» **What the task asks**
Within the entries below, find every line that has the string "France", then copy it.

» **Material for this task**

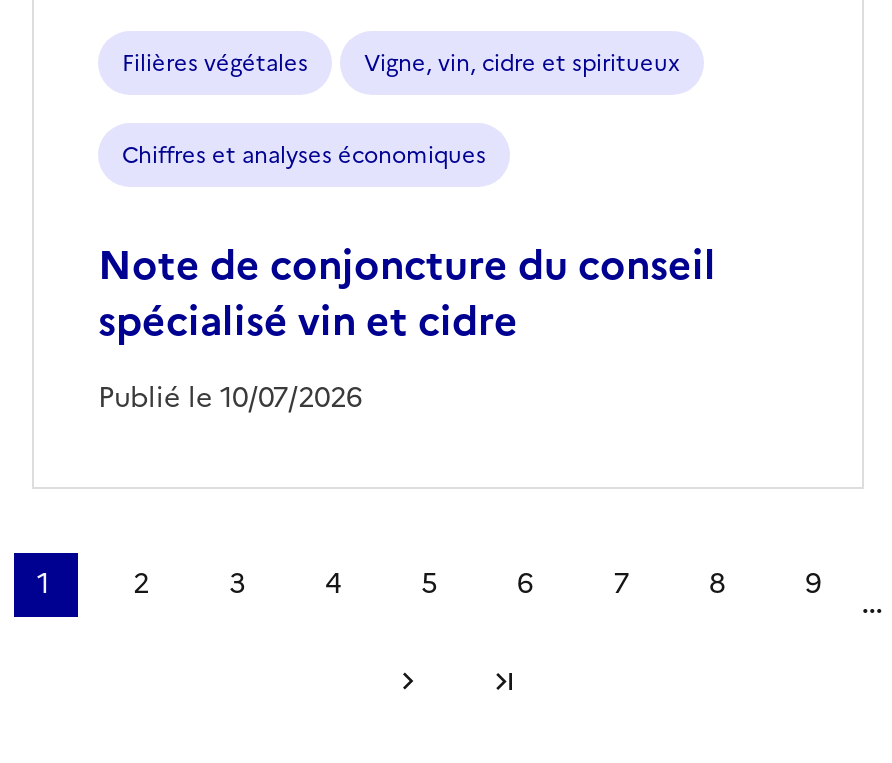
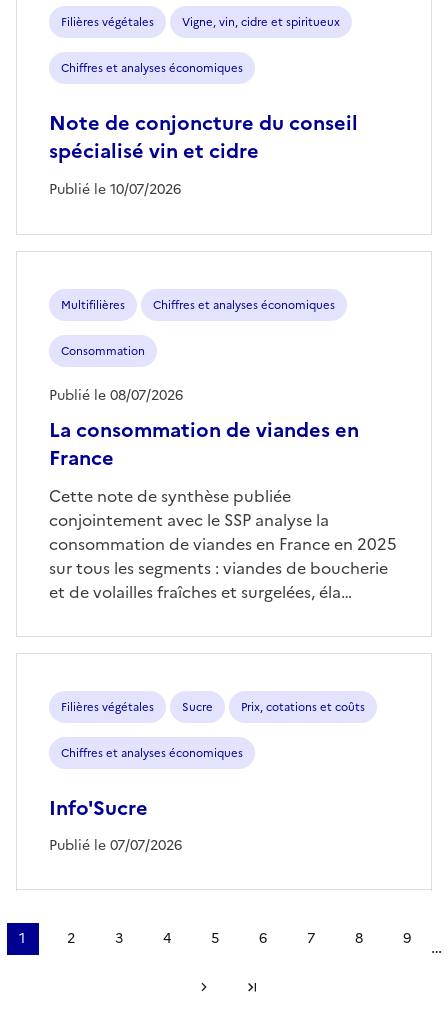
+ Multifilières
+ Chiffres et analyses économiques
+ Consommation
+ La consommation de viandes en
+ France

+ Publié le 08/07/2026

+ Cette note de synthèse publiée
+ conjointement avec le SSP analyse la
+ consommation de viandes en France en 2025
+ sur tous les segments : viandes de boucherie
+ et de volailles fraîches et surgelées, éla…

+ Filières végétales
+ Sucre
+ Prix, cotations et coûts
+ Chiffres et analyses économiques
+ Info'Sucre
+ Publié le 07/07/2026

» **Worked solution**
+ France
+ consommation de viandes en France en 2025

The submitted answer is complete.